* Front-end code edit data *

/---

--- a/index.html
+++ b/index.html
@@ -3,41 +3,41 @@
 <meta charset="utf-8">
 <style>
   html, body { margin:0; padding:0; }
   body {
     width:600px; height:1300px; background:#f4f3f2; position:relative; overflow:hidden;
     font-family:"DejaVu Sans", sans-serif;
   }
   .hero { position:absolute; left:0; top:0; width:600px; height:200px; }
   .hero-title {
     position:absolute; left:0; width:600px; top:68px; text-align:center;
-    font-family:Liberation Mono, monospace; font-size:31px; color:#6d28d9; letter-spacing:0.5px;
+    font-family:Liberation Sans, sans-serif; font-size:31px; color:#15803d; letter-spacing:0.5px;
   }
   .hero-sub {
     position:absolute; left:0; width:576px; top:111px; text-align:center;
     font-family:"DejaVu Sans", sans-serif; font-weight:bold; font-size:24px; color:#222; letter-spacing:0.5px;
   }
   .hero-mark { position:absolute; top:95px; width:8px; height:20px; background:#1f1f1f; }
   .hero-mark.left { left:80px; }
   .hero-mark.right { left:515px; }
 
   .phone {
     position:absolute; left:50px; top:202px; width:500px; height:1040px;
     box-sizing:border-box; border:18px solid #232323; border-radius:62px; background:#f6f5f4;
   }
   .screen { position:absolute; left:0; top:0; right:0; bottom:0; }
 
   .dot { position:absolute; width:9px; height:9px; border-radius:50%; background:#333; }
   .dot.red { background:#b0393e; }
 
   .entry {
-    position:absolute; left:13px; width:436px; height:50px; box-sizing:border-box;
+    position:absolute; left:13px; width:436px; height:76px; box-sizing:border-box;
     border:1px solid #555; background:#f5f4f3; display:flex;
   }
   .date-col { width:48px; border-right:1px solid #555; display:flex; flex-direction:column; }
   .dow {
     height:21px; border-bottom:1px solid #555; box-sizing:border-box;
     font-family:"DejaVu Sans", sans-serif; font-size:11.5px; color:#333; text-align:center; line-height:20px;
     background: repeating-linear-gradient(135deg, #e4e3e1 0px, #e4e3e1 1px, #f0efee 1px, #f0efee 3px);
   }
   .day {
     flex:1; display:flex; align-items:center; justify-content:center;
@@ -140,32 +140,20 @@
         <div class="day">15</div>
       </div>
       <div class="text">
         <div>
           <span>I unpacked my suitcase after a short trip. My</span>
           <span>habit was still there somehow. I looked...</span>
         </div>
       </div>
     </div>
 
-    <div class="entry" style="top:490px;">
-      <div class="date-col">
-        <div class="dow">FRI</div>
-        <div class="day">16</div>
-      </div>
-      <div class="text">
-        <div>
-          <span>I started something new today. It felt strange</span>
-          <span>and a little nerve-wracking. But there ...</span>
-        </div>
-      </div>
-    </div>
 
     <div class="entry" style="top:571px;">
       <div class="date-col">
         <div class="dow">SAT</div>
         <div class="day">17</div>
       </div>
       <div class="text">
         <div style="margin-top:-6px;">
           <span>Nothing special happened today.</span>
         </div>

\---
/---

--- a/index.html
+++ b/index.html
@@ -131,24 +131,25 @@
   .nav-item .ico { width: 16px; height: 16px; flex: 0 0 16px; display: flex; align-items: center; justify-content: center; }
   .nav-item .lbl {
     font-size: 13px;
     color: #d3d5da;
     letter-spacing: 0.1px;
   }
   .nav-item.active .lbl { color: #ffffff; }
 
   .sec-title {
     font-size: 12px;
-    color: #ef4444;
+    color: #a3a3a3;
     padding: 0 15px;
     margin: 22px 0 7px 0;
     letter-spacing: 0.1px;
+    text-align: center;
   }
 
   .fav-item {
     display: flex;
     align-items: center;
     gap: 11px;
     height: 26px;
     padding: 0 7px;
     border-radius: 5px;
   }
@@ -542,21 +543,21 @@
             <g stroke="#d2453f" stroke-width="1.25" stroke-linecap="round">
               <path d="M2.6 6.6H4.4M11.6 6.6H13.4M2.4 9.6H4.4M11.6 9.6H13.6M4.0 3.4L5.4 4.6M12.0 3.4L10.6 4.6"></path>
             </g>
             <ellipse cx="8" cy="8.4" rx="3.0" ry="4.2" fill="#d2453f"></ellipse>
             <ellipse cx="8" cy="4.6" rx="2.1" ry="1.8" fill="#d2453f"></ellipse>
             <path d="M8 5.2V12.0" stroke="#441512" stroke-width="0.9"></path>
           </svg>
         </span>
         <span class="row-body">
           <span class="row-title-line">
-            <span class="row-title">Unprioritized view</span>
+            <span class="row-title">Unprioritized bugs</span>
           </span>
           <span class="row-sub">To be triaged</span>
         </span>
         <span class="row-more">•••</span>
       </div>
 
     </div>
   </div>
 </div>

\---
/---

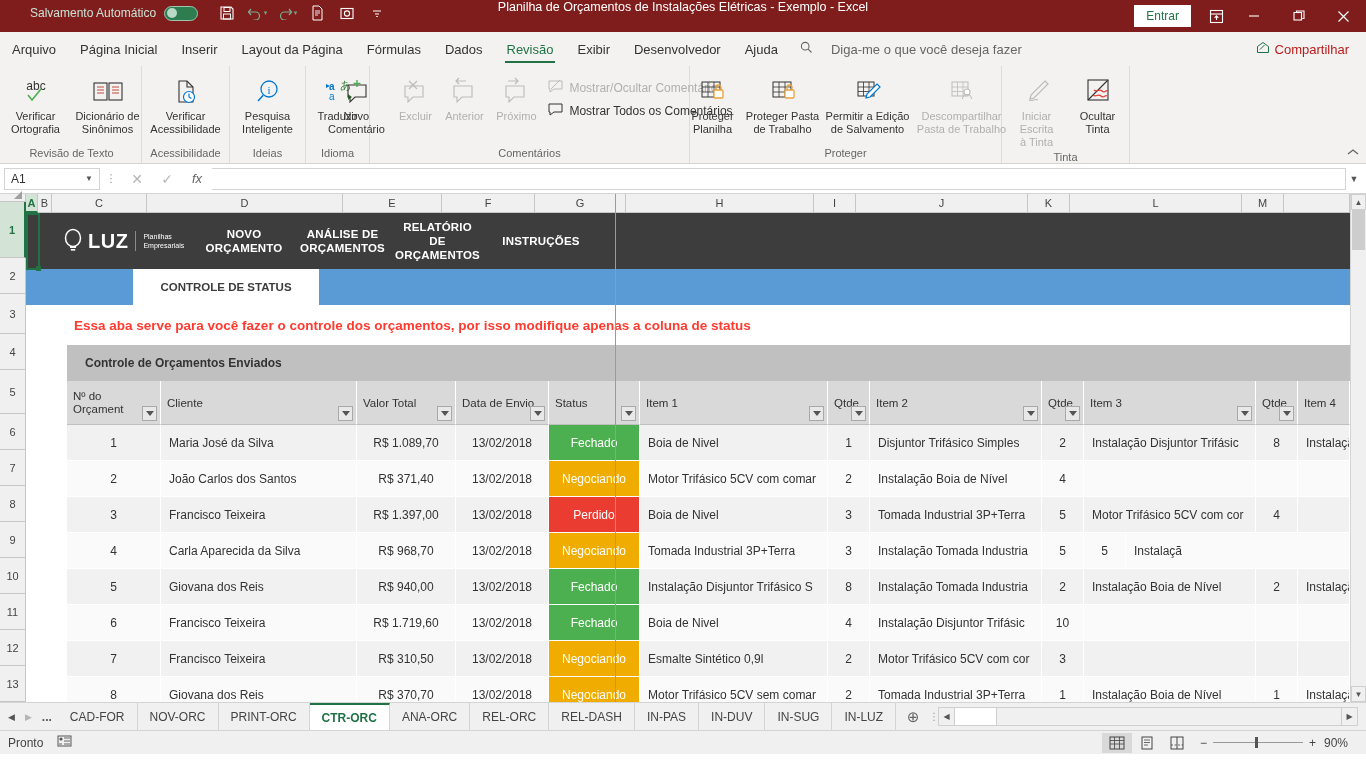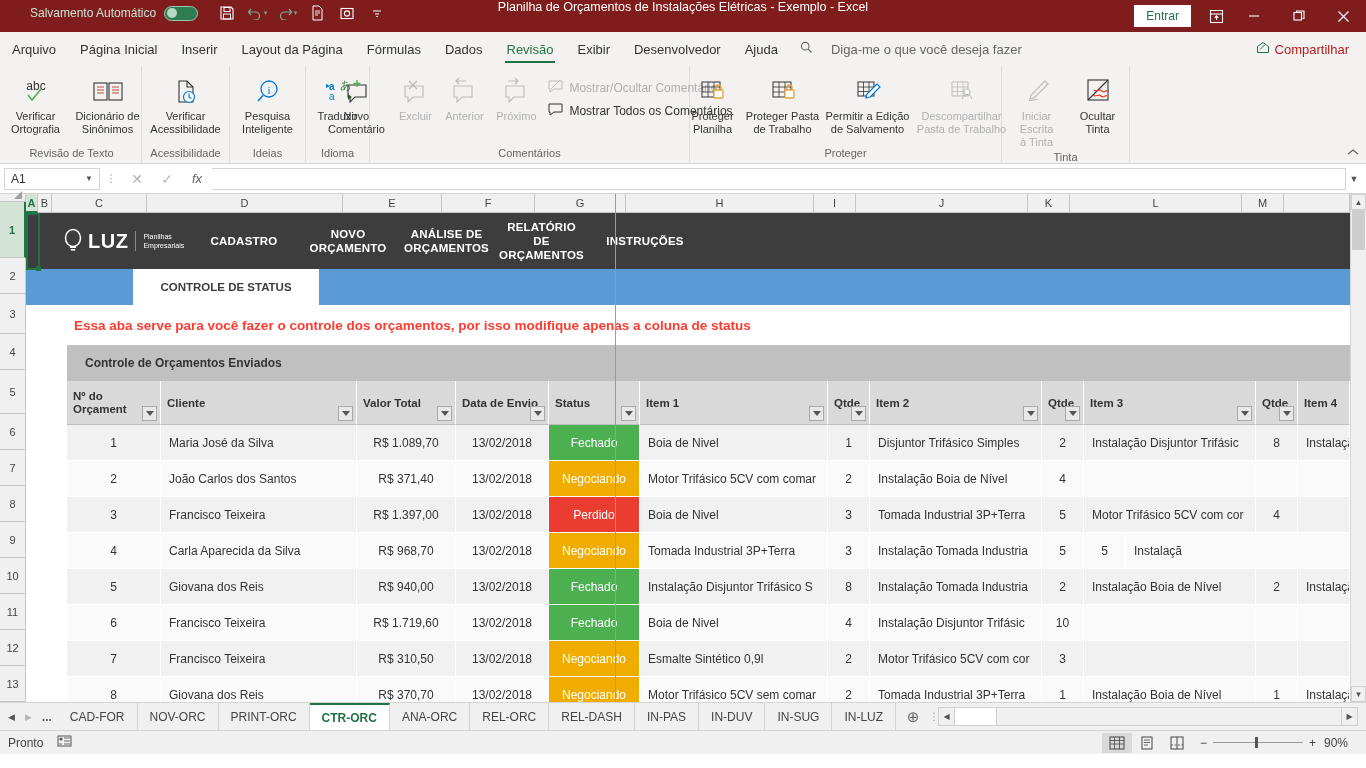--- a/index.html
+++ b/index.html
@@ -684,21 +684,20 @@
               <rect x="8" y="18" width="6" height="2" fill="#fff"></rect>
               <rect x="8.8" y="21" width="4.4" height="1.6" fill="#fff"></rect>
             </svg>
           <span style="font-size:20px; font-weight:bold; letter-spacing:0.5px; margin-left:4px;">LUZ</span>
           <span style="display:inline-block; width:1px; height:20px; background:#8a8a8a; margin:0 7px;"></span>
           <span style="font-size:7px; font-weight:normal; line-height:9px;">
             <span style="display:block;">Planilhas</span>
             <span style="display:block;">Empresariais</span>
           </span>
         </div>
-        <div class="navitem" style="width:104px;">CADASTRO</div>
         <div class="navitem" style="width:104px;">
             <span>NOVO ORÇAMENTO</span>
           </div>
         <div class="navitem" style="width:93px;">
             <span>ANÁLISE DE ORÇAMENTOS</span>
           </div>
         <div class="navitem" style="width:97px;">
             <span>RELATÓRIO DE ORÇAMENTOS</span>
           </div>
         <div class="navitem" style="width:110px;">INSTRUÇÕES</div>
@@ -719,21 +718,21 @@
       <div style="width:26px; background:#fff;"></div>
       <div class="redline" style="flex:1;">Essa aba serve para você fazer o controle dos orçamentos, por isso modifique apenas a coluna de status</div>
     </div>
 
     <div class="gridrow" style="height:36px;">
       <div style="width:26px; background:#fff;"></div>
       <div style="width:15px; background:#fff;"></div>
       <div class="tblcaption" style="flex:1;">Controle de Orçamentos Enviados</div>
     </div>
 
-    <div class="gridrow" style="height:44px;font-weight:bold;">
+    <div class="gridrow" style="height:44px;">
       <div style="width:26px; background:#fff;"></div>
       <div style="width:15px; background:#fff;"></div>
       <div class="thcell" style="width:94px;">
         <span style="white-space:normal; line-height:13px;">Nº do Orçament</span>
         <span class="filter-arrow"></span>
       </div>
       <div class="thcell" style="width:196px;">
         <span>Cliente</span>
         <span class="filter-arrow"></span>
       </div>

\---

In the data above, how many lines contain the string "fill"? Answer with the number only.

* Task solution *
4